Exercise requirements: Where does the word "wanted" appear in the entries below? Copy each line that holds it.

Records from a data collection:

_____

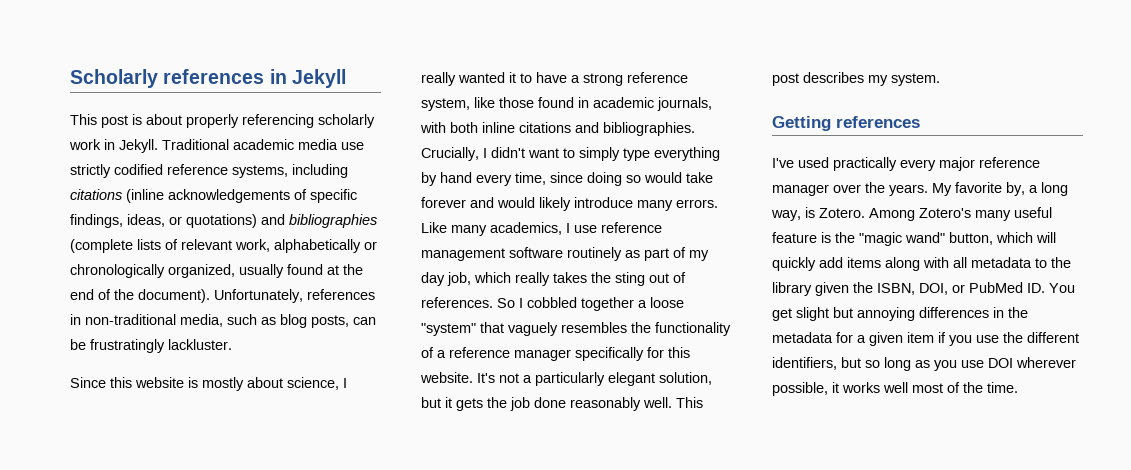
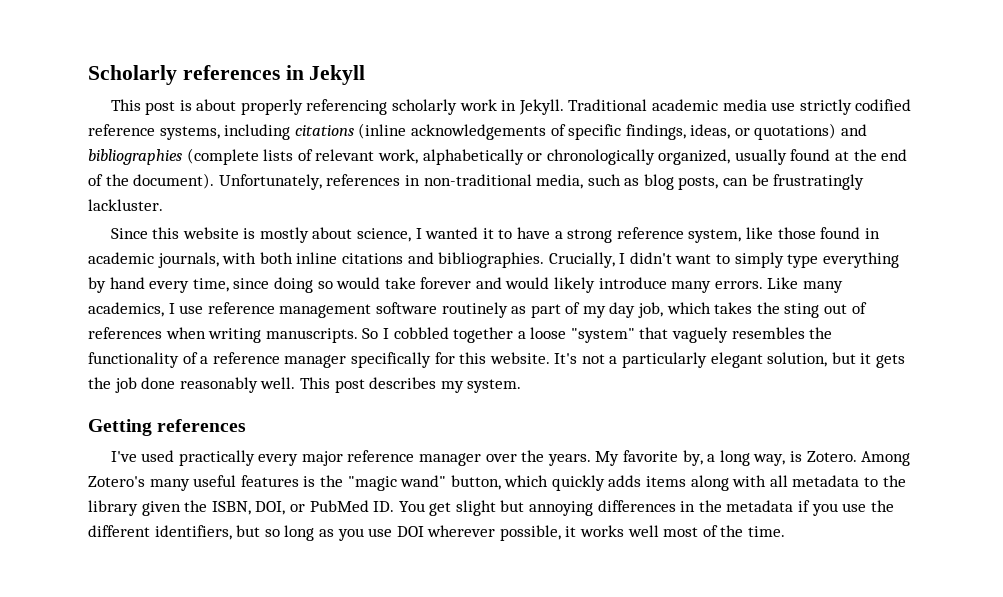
- Since this website is mostly about science, I really wanted it to have a strong reference system, like those found in academic journals, with both inline citations and bibliographies.
+ Since this website is mostly about science, I wanted it to have a strong reference system, like those found in academic journals, with both inline citations and bibliographies.
- Like many academics, I use reference management software routinely as part of my day job, which really takes the sting out of references.
+ Like many academics, I use reference management software routinely as part of my day job, which takes the sting out of references when writing manuscripts.
- Among Zotero's many useful feature is the "magic wand" button, which will quickly add items along with all metadata to the library given the ISBN, DOI, or PubMed ID. You get slight but annoying differences in the metadata for a given item if you use the different identifiers, but so long as you use DOI wherever possible, it works well most of the time.
+ Among Zotero's many useful features is the "magic wand" button, which quickly adds items along with all metadata to the library given the ISBN, DOI, or PubMed ID. You get slight but annoying differences in the metadata if you use the different identifiers, but so long as you use DOI wherever possible, it works well most of the time.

_____

Exercise result:
- Since this website is mostly about science, I really wanted it to have a strong reference system, like those found in academic journals, with both inline citations and bibliographies.
+ Since this website is mostly about science, I wanted it to have a strong reference system, like those found in academic journals, with both inline citations and bibliographies.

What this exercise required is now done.